**YOUR GOAL**
The records below must be output exactly, with no images carried over.

▽

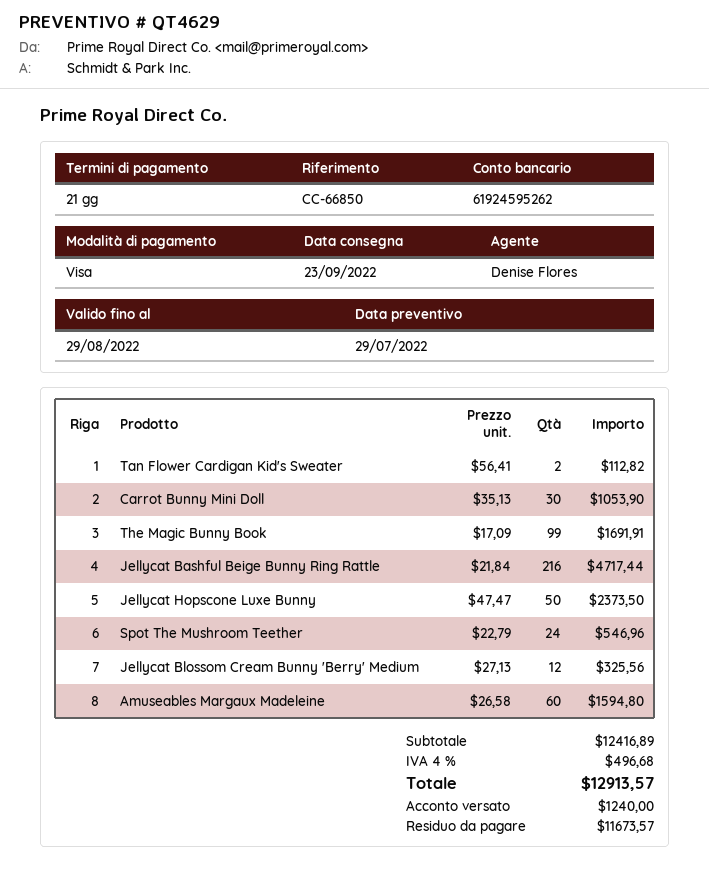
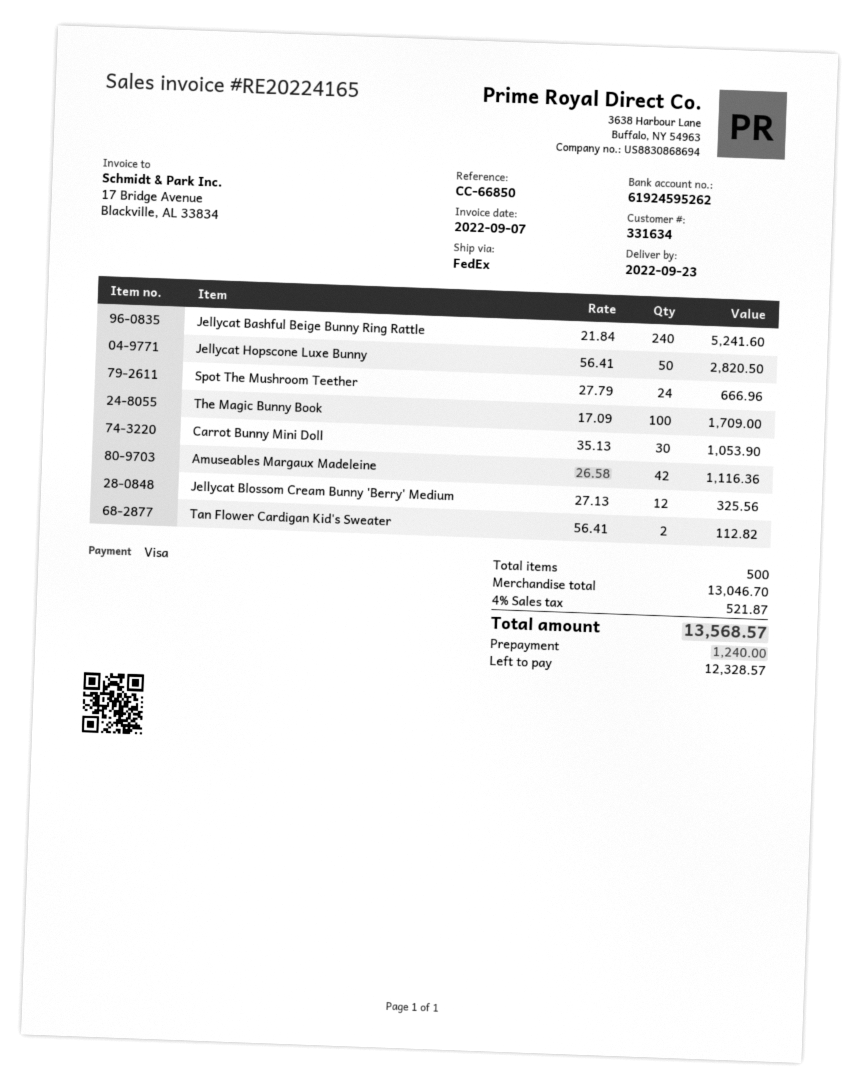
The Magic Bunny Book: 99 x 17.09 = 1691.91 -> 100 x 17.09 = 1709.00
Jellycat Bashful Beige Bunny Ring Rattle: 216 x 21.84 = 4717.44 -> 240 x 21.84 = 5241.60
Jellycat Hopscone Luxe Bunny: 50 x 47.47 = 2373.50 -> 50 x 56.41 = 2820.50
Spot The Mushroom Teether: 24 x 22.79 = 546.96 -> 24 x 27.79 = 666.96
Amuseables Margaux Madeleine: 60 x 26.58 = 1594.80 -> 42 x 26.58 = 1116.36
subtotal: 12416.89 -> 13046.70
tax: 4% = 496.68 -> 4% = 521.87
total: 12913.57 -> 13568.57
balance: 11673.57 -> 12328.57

△

**OUTPUT OF THE EXERCISE**
The Magic Bunny Book: 99 x 17.09 = 1691.91 -> 100 x 17.09 = 1709.00
Jellycat Bashful Beige Bunny Ring Rattle: 216 x 21.84 = 4717.44 -> 240 x 21.84 = 5241.60
Jellycat Hopscone Luxe Bunny: 50 x 47.47 = 2373.50 -> 50 x 56.41 = 2820.50
Spot The Mushroom Teether: 24 x 22.79 = 546.96 -> 24 x 27.79 = 666.96
Amuseables Margaux Madeleine: 60 x 26.58 = 1594.80 -> 42 x 26.58 = 1116.36
subtotal: 12416.89 -> 13046.70
tax: 4% = 496.68 -> 4% = 521.87
total: 12913.57 -> 13568.57
balance: 11673.57 -> 12328.57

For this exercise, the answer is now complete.